I have to agree that this system brushes up against greatness, but would do better to allow more granularity in CAG construction and if a mission applies to the whole CAG or just parts of it. The big problem with the system as described is that it cannot replicate some of the reasons behind the US victory at Midway. Planes equipped with the wrong bombs, the carrier runways tied up by the need to land returning aircraft, and the cat-and-mouse game of what you choose to strike with and what you choose to leave in reserve. As Midway showed, there is a big difference between having aircraft on a carrier ready to strike a land target and ready to strike a naval target and making the wrong decision can cause major problems. Sure this is somewhat covered by having the whole CAG group assigned to one mission and have it be the wrong one, but I think that concept misses out on a potentially better way.

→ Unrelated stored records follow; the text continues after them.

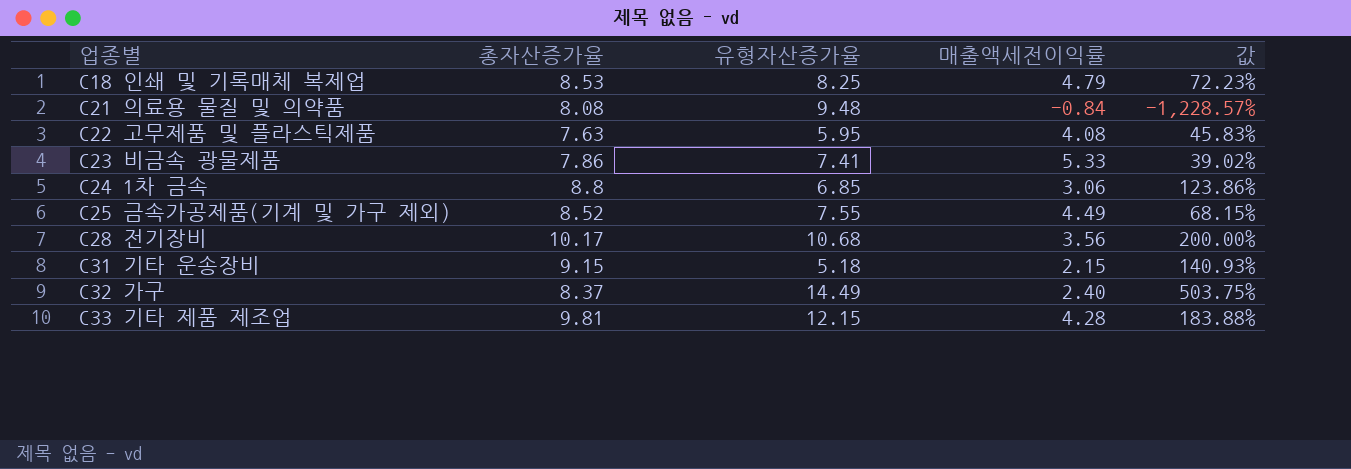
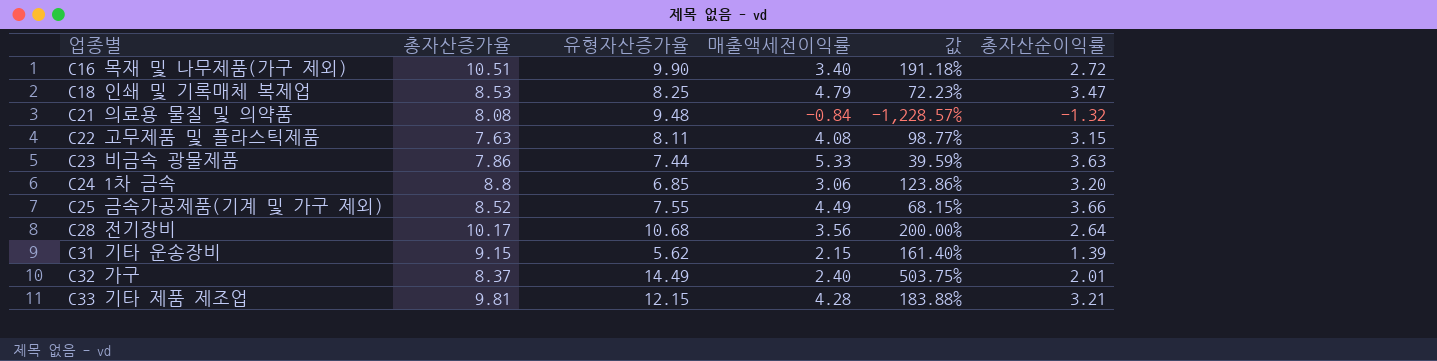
column 총자산순이익률 | position: none -> 6
row C16 목재 및 나무제품(가구 제외): none -> 10.51 | 9.90 | 3.40 | 191.18% | 2.72
C22 고무제품 및 플라스틱제품 | 유형자산증가율: 5.95 -> 8.11
C22 고무제품 및 플라스틱제품 | 값: 45.83% -> 98.77%
C23 비금속 광물제품 | 유형자산증가율: 7.41 -> 7.44
C23 비금속 광물제품 | 값: 39.02% -> 39.59%
C31 기타 운송장비 | 유형자산증가율: 5.18 -> 5.62
C31 기타 운송장비 | 값: 140.93% -> 161.40%

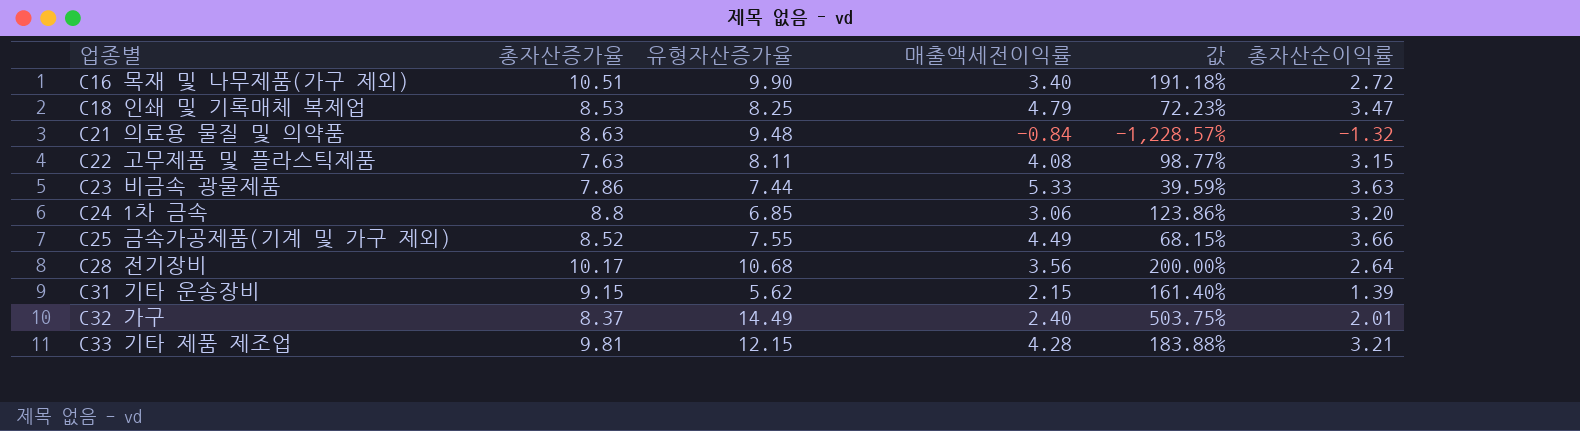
C21 의료용 물질 및 의약품 | 총자산증가율: 8.08 -> 8.63

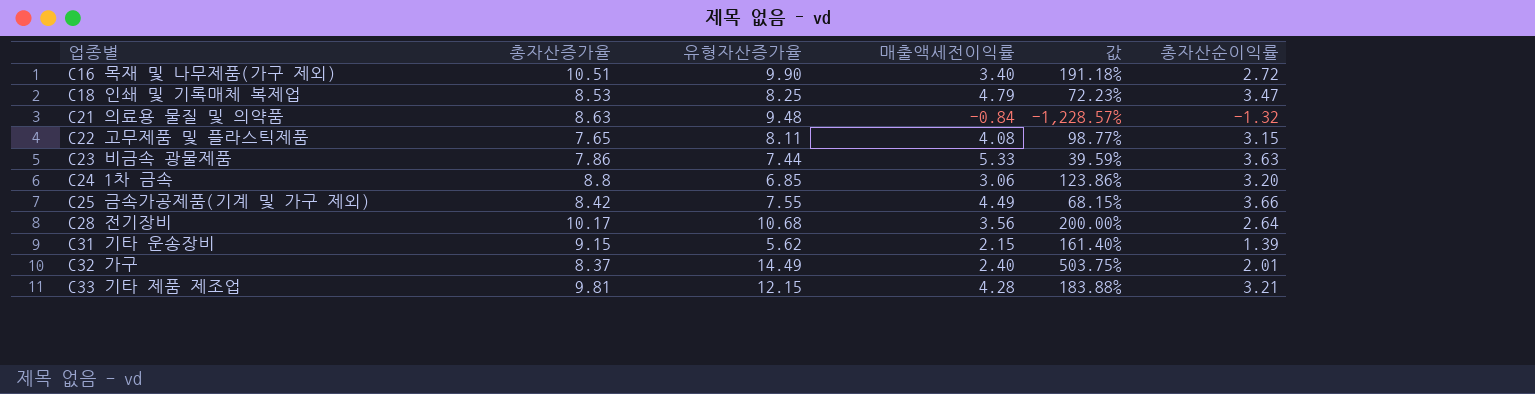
C22 고무제품 및 플라스틱제품 | 총자산증가율: 7.63 -> 7.65
C25 금속가공제품(기계 및 가구 제외) | 총자산증가율: 8.52 -> 8.42

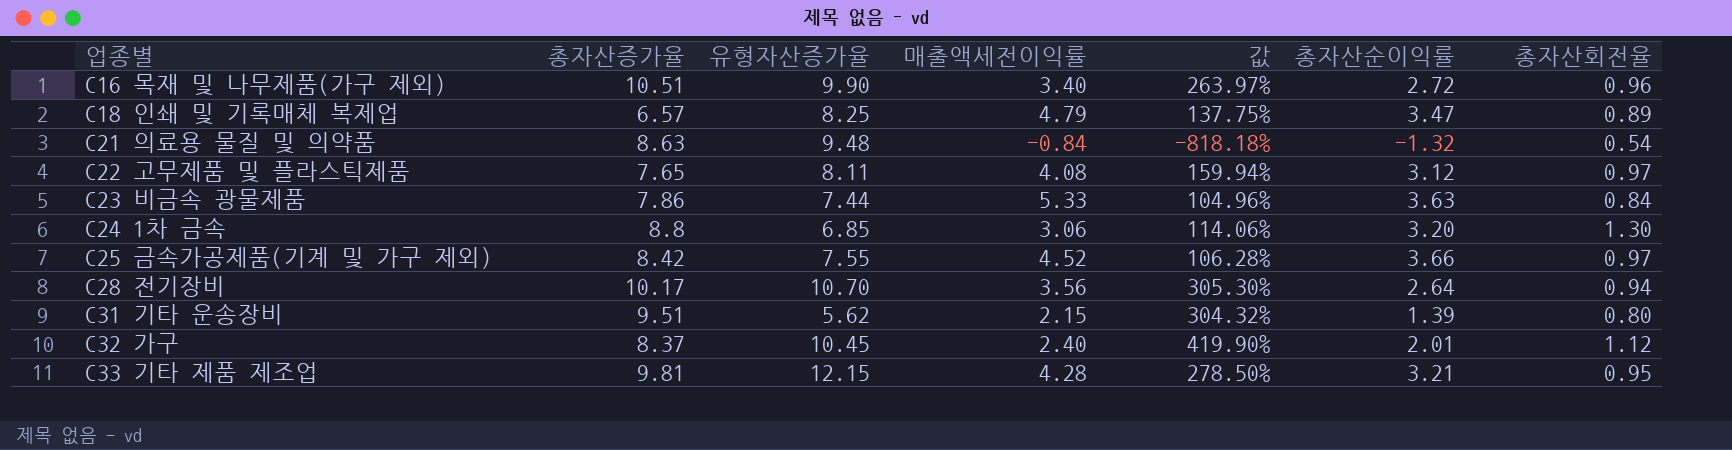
column 값 | formula: ([유형자산증가율] - [매출액세전이익률]) / [매출액세전이익률] -> ([유형자산증가율] - [총자산순이익률]) / [총자산순이익률]
column 총자산회전율 | position: none -> 7
C18 인쇄 및 기록매체 복제업 | 총자산증가율: 8.53 -> 6.57
C22 고무제품 및 플라스틱제품 | 총자산순이익률: 3.15 -> 3.12
C25 금속가공제품(기계 및 가구 제외) | 매출액세전이익률: 4.49 -> 4.52
C28 전기장비 | 유형자산증가율: 10.68 -> 10.70
C31 기타 운송장비 | 총자산증가율: 9.15 -> 9.51
C32 가구 | 유형자산증가율: 14.49 -> 10.45

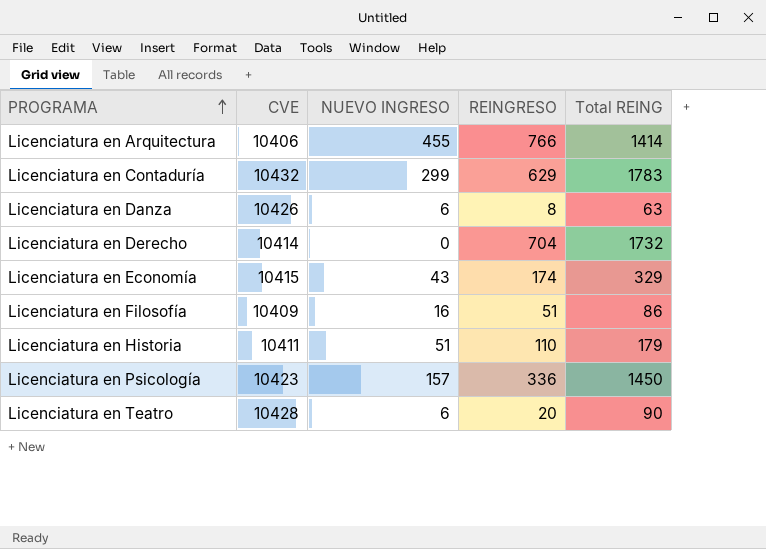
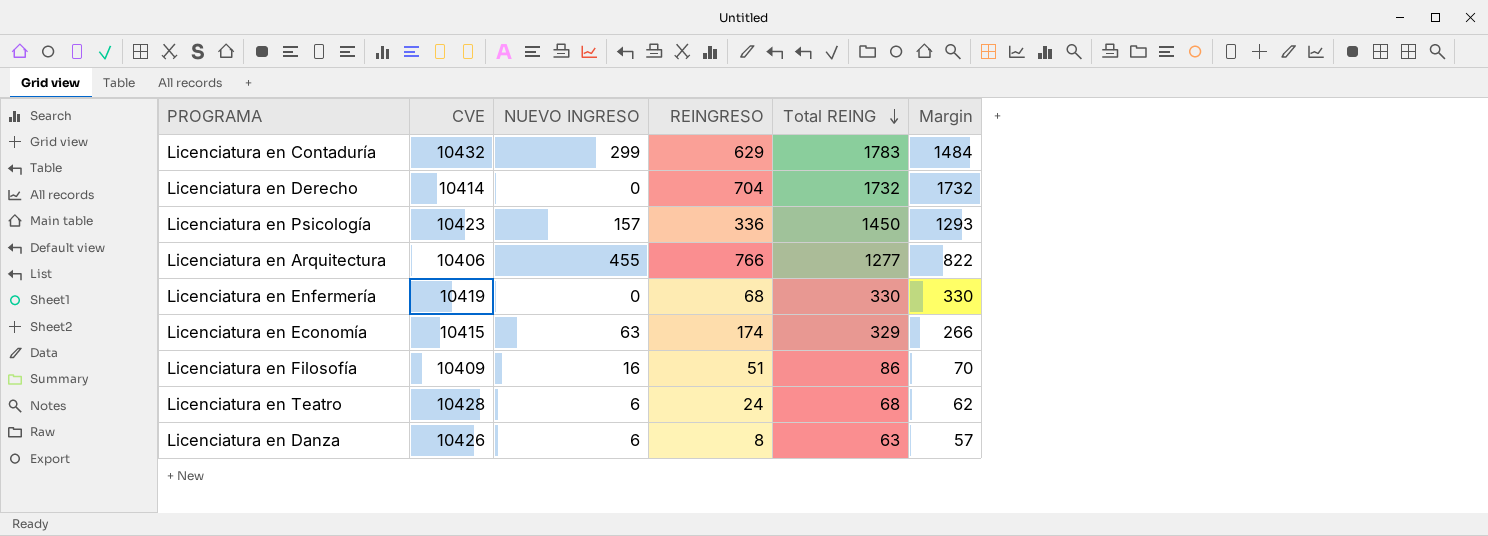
row order: PROGRAMA ascending -> Total REING descending
column Margin | formula: none -> [Total REING] - [NUEVO INGRESO]
row Licenciatura en Historia: 10411 | 51 | 110 | 179 -> none
Licenciatura en Arquitectura | Total REING: 1414 -> 1277
row Licenciatura en Enfermería: none -> 10419 | 0 | 68 | 330 | 330
Licenciatura en Economía | NUEVO INGRESO: 43 -> 63
Licenciatura en Teatro | REINGRESO: 20 -> 24
Licenciatura en Teatro | Total REING: 90 -> 68

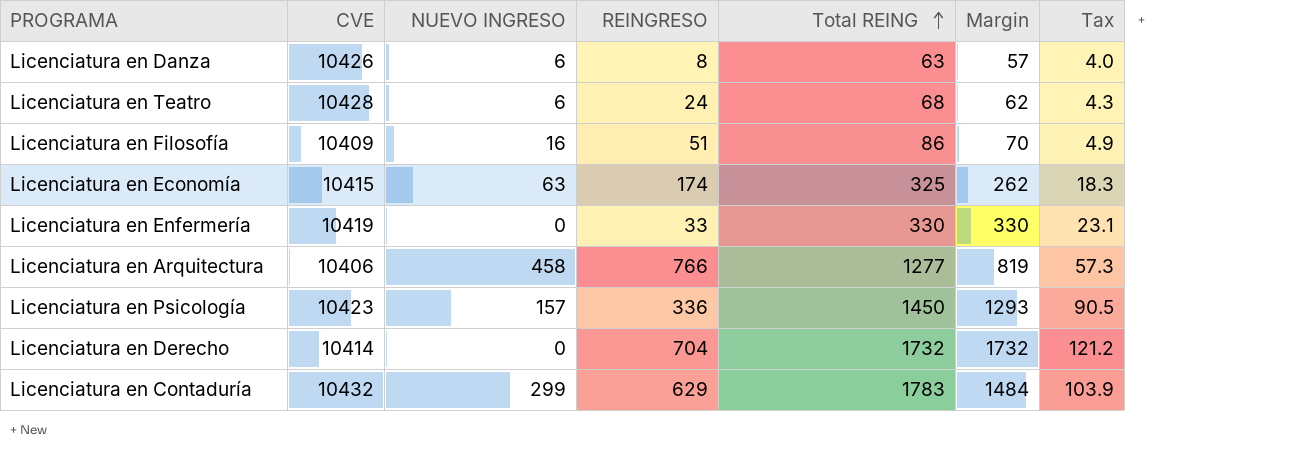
row order: Total REING descending -> Total REING ascending
column Tax | formula: none -> [Margin] * 0.07
Licenciatura en Economía | Total REING: 329 -> 325
Licenciatura en Economía | Margin: 266 -> 262
Licenciatura en Enfermería | REINGRESO: 68 -> 33
Licenciatura en Arquitectura | NUEVO INGRESO: 455 -> 458
Licenciatura en Arquitectura | Margin: 822 -> 819

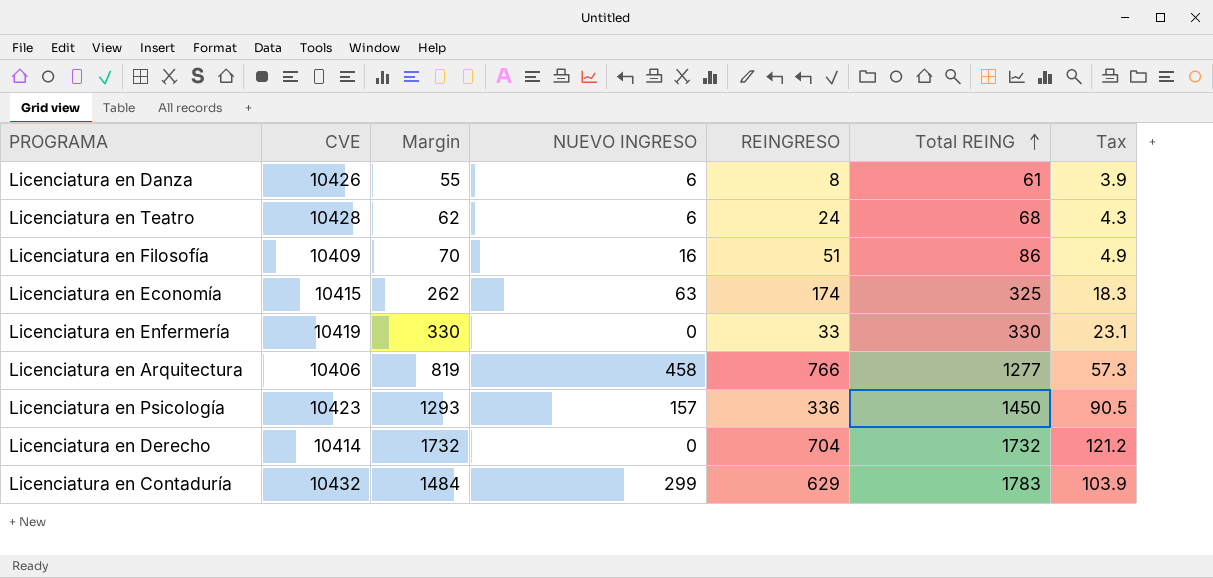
column Margin | position: 6 -> 3
Licenciatura en Danza | Margin: 57 -> 55
Licenciatura en Danza | Total REING: 63 -> 61
Licenciatura en Danza | Tax: 4.0 -> 3.9

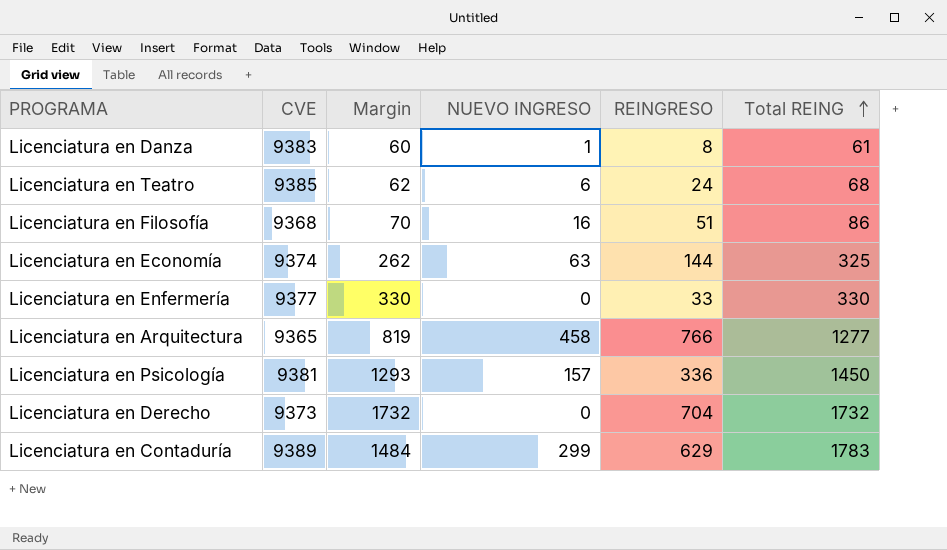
column Tax | formula: [Margin] * 0.07 -> none
Licenciatura en Danza | CVE: 10426 -> 9383
Licenciatura en Danza | Margin: 55 -> 60
Licenciatura en Danza | NUEVO INGRESO: 6 -> 1
Licenciatura en Teatro | CVE: 10428 -> 9385
Licenciatura en Filosofía | CVE: 10409 -> 9368
Licenciatura en Economía | CVE: 10415 -> 9374
Licenciatura en Economía | REINGRESO: 174 -> 144
Licenciatura en Enfermería | CVE: 10419 -> 9377
Licenciatura en Arquitectura | CVE: 10406 -> 9365
Licenciatura en Psicología | CVE: 10423 -> 9381
Licenciatura en Derecho | CVE: 10414 -> 9373
Licenciatura en Contaduría | CVE: 10432 -> 9389

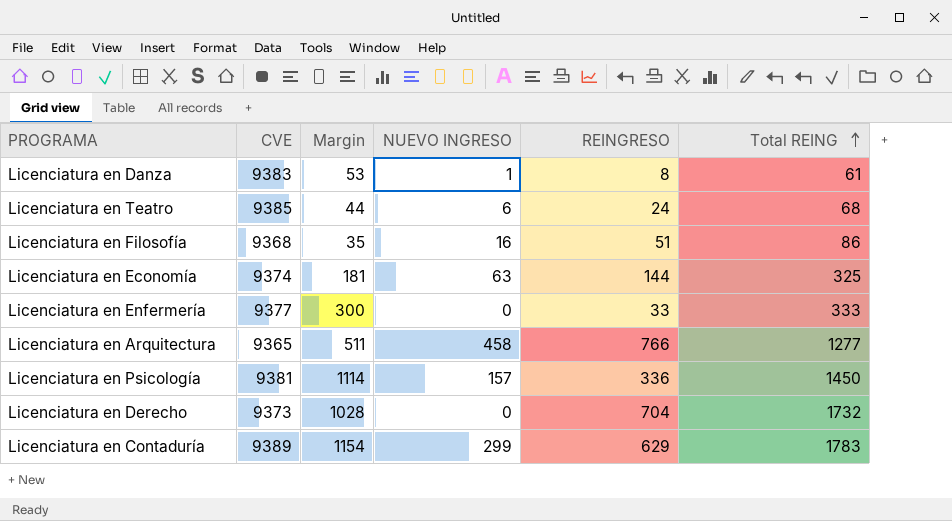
column Margin | formula: [Total REING] - [NUEVO INGRESO] -> [Total REING] - [REINGRESO]
Licenciatura en Enfermería | Total REING: 330 -> 333

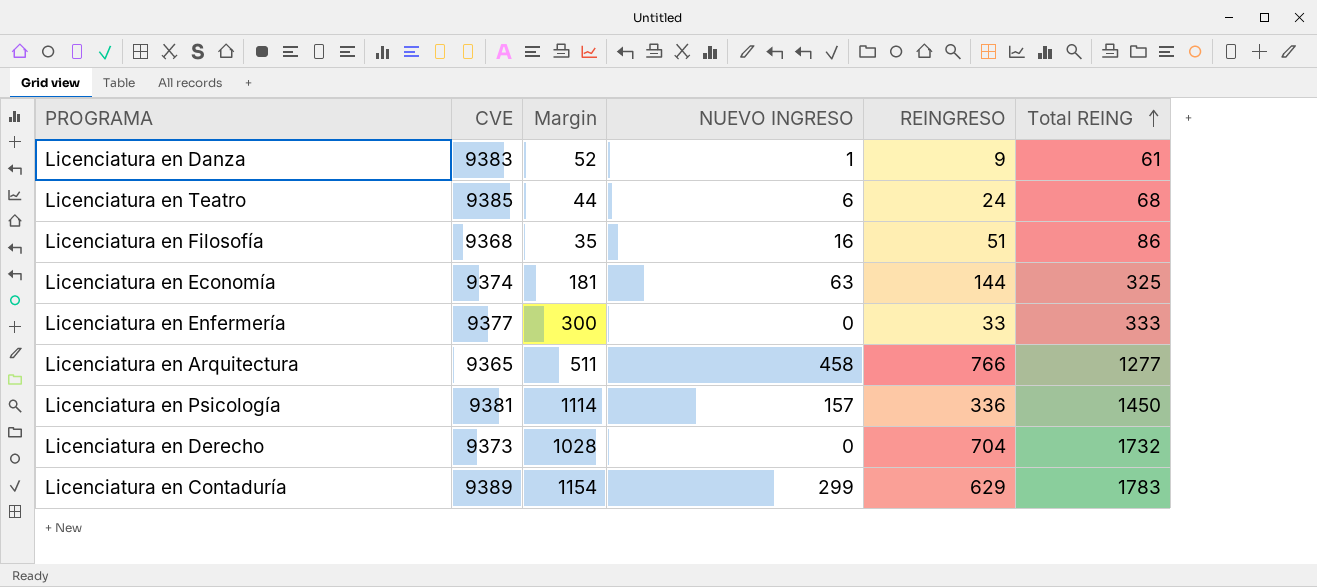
Licenciatura en Danza | Margin: 53 -> 52
Licenciatura en Danza | REINGRESO: 8 -> 9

If I understand the system as presented correctly, players have an all or nothing choice: strike with the whole CAG and leave the carrier undefended or focus on defending the carrier and not be able to strike at all, except at the opposition's CAGs which may or may not be striking. Imagine a scenario where both parties decide to focus on defense and a carrier naval battle occurs without anyone launching any planes. In such a case I think you've created more micromanagement, not less, by forcing the player to constantly change the mission of his entire CAG group as the situation changes rather than giving orders to 1/2 to stay behind and defend the carrier and 1/2 to strike and potentially return focus to say, the massive land battles raging on the Eastern front. And I think you're somewhat needlessly losing the ability to follow your mantra for this game and give more control to the players, if they want it. Just mimic what you're already doing with other units where composition is something that has defaults, but that the player can monkey around with if they want.
This is all from a player who doesn't like micromanagement and never got into Vicky--the way described would, I think, give me more micro headaches than giving me the ability to fine tune my CAG composition and orders before engagements and not have to worry that every hour I'm not watching what is going on I'm blowing the whole battle by not switching around naval attack order to defend.